Python scriptable Reverse Engineering Sandbox, a Virtual Machine instrumentation and inspection framework based on QEMU

PyREBox is a Python scriptable Reverse Engineering sandbox. It is based on QEMU, and its goal is to aid reverse engineering by providing dynamic analysis and debugging capabilities from a different perspective. 

PyREBox allows to inspect a running QEMU VM, modify its memory or registers, and to instrument its execution, by creating simple scripts in python to automate any kind of analysis.

QEMU (when working as a whole-system-emulator) emulates a complete system (CPU, memory, devices...). By using VMI techniques, it does not require to perform any modification into the guest operating system, as it transparently retrieves information from its memory at run-time.

Several academic projects such as DECAF, PANDA, S2E, or AVATAR, have previously leveraged QEMU based instrumentation to overcome reverse engineering tasks. These projects allow to write plugins in C/C++, and implement several advanced features such as dynamic taint analysis, symbolic execution, or even record and replay of execution traces. With PyREBox, author aim to apply this technology focusing on keeping the design simple, and on the usability of the system for threat analysts.

Goals

• Provide a whole system emulation platform with a simple interface for inspecting the emulated guest system.

1. Fine grained instrumentation of system events.
2. Integrated Virtual Machine Introspection (VMI), based on volatility. No agent or driver needs to be installed into the guest.
3. An IPython based shell interface.
4. A Python based scripting engine, that allows to integrate into the scripts any of the security tools based on this language (one of the biggest ecosystems).
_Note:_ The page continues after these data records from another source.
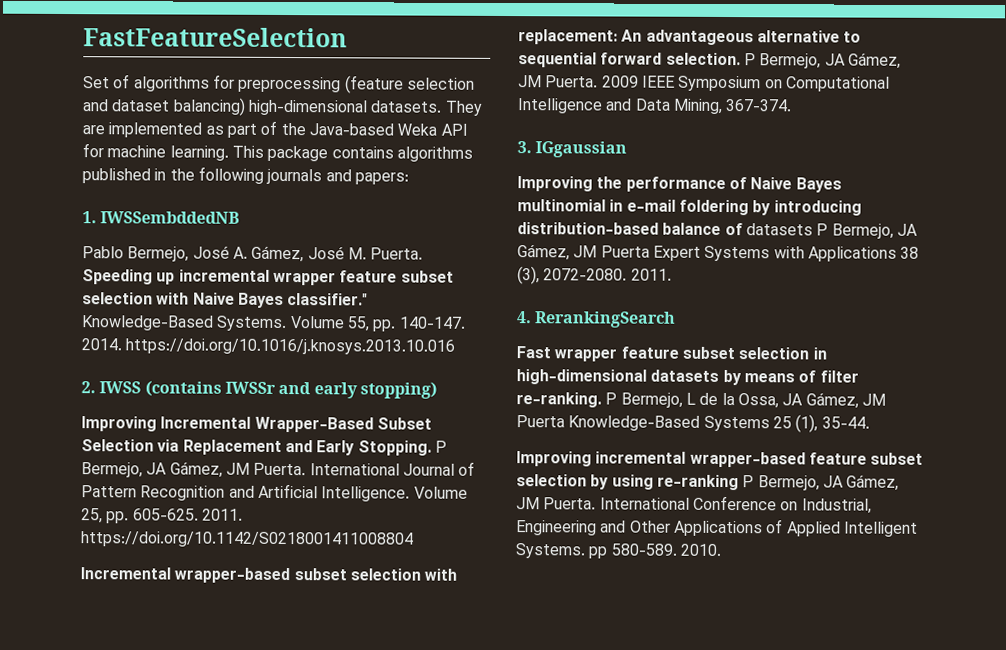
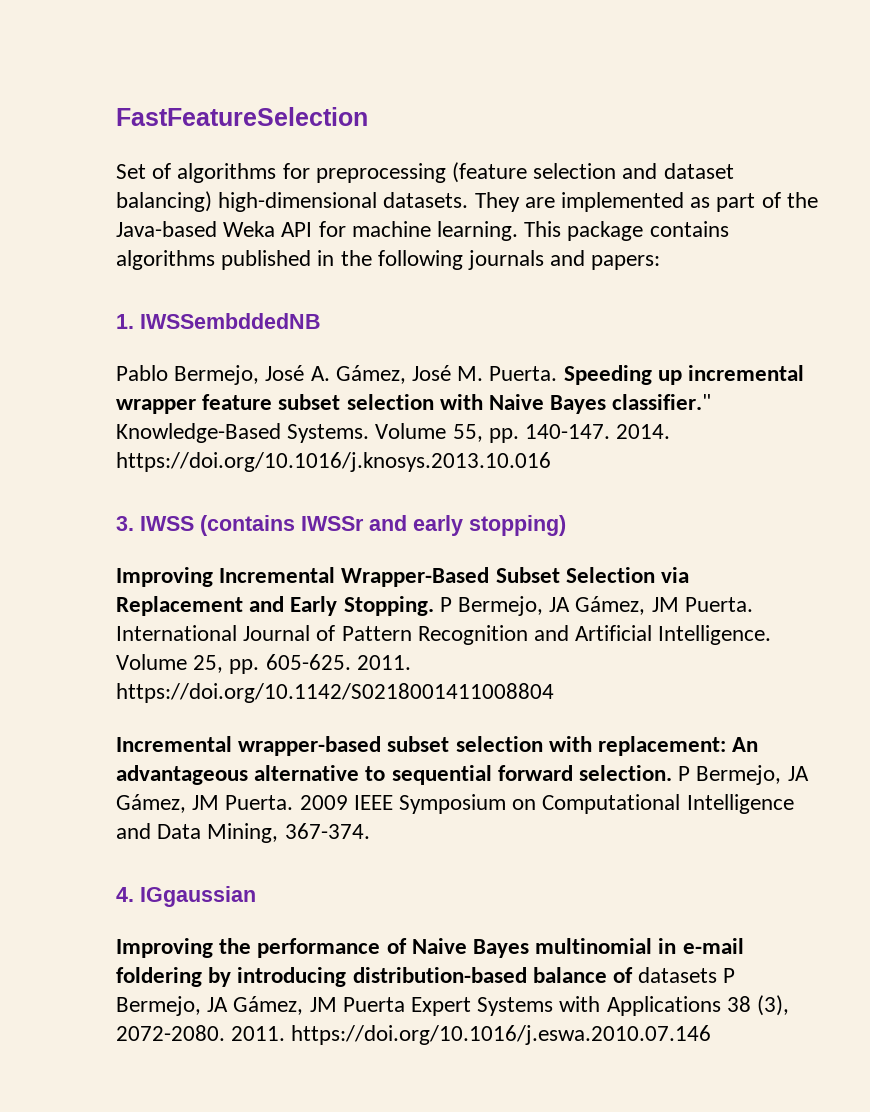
[81,381,96,394] 2. -> [116,516,134,531] 3.
[517,141,532,154] 3. -> [116,887,134,902] 4.
[517,311,677,328] [516,346,827,362] [516,369,859,386] [516,392,886,409] [516,414,870,433] [516,451,924,468] [516,474,900,491] [516,495,872,514] [516,519,918,537] [515,543,722,559] // 4. RerankingSearch // Fast wrapper feature subset selection in high-dimensional datasets by means of filter re-ranking. P Bermejo, L de la Ossa, JA Gámez, JM Puerta Knowledge-Based Systems 25 (1), 35-44. // Improving incremental wrapper-based feature subset selection by using re-ranking P Bermejo, JA Gámez, JM Puerta. International Conference on Industrial, Engineering and Other Applications of Applied Intelligent Systems. pp 580-589. 2010. -> [291,1025,712,1045] https://doi.org/10.1016/j.eswa.2010.07.146

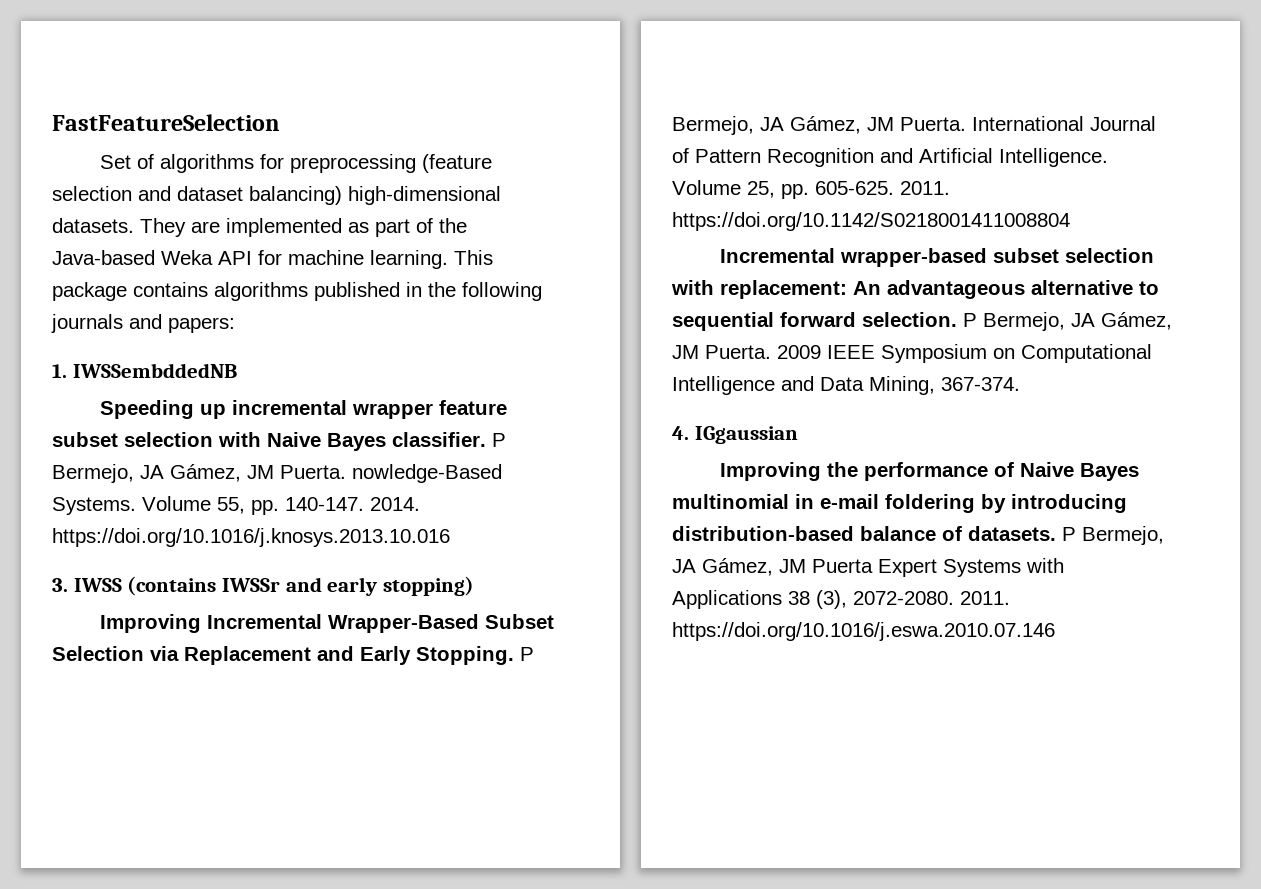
[116,365,558,385] Pablo Bermejo, José A. Gámez, José M. Puerta. -> (237, 370) none
[612,394,712,410] [116,423,281,443] classifier." Knowledge-Based -> [392,432,506,447] [52,464,502,483] classifier. P Bermejo, JA Gámez, JM Puerta. nowledge-Based
[638,967,718,983] datasets -> [968,526,1056,541] datasets.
• Have a clean design, de-coupled from QEMU. Many projects that are built over QEMU do not evolve when QEMU gets upgraded, missing new features and optimizations, as well as security updates. In order to achieve this, PyREBox is implemented as an independent module that can be compiled together with QEMU requiring a minimal set of modifications.
• Support for different architectures. Currently, PyREBox only supports Windows for x86 and x86-64 bit architectures, but its design allows to support other architectures such as ARM, MIPS, or PowerPC, and other operating systems as well.

IPython shell

Starting a PyREBox shell is as easy as typing the sh command on QEMU’s monitor. It will immediately start an IPython shell. This shell records the command history as well as the defined variables. For instance, you can save a value and recover it later at a different point of the execution, when you start the shell again. PyREBox takes advantage of all the available features in IPython such as auto-completion, command history, multi-line editing, and automated command help generation.

PyREBox will allow you to debug the system (or a process) in a fairly stealthy way. Unlike traditional debuggers which stay in the system being debugged (even modifying the memory of the debugged process to insert breakpoints), PyREBox stays completely outside the inspected system, and it does not require the installation of any driver or component into the guest.

REBox offers a complete set of commands to inspect and modify the state of the running VM. Just type list_commands to obtain a complete list. You can run any volatility plugin just by typing vol and the corresponding volatility command. For a complete list of available volatility plugins, you can type list_vol_commands. This list is generated automatically, so it will also show any volatility plugin you install on PyREBox's volatility/ path.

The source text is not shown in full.